Ripple on Stagnant Water (死水微瀾 (死水微澜)), also translated as Ripples Across Stagnant Water, and Ripples on Dead Water, is a novel by Li Jieren. It was first published in 1935. An updated version appeared in 1955.

==Plot==

The work follows the married and romantic life of Deng Yaogu, a resident of the town of Tianhui along with her husband, Cai Xingshun. She wants to change the circumstances of her live relocate to Chengdu. She is involved in two affairs and divorces Cai between the first and second. The first is with her cousin, Cambuel Luo, who is in a secretive organization known as Elder Brothers Society. The second is with Gu Tiancheng, a Christian from Chengdu whom she marries.

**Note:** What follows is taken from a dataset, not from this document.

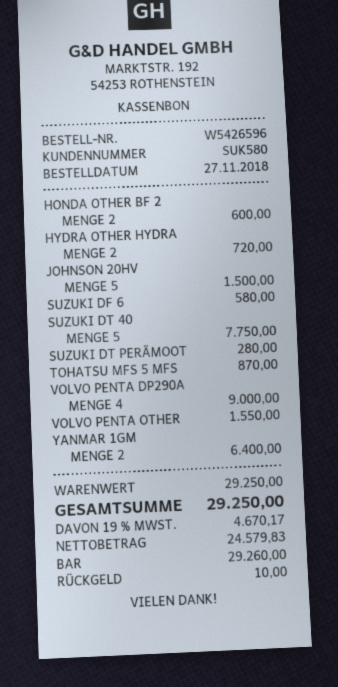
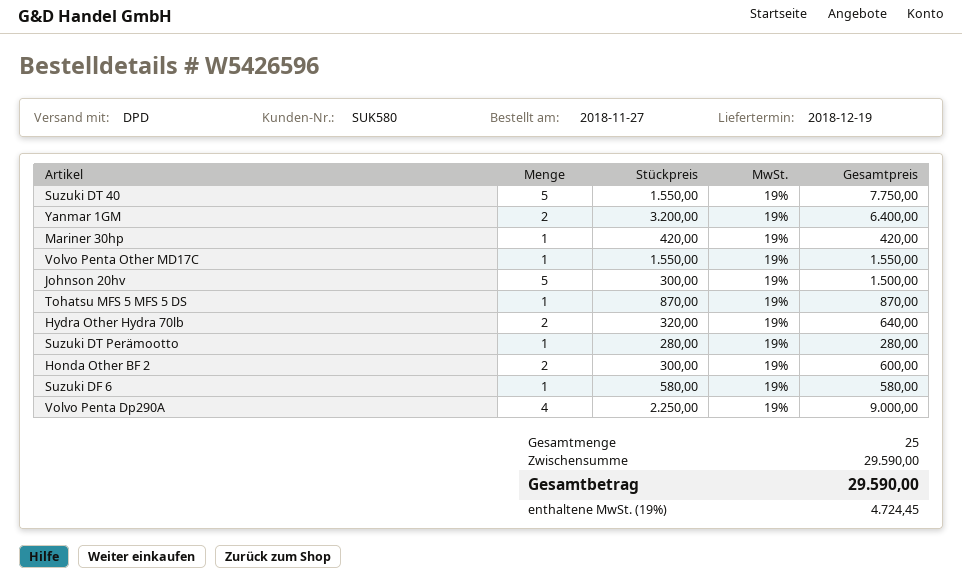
HYDRA OTHER HYDRA: 2 for 720.00 -> 2 for 640.00
Mariner 30hp: none -> 1 for 420.00
subtotal: 29250.00 -> 29590.00
tax: 19% = 4670.17 -> 19% = 4724.45
total: 29250.00 -> 29590.00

By describing the lives of commoners, the novel reveals a complex balance of power among the local Christian communities, Elder Brothers Society and the bureaucracy, during the last decade of the 19th century.

According to Yuehtsen Juliette Chung of National Tsing-Hua University, Cambuel Luo and Gu Tiancheng represent both a city-country tension.

==Versions==
The 1955 version was published by Zuojia Chubanshe. C. T. Hsia stated that according to Li Jieren's statements in the postscript, the 1955 version had "slight" changes.

===Translations===
An earlier English translation was marketed by Panda Books in 1990, as Ripples Across Stagnant Water. This translation was published in China by the Chinese Literature Press.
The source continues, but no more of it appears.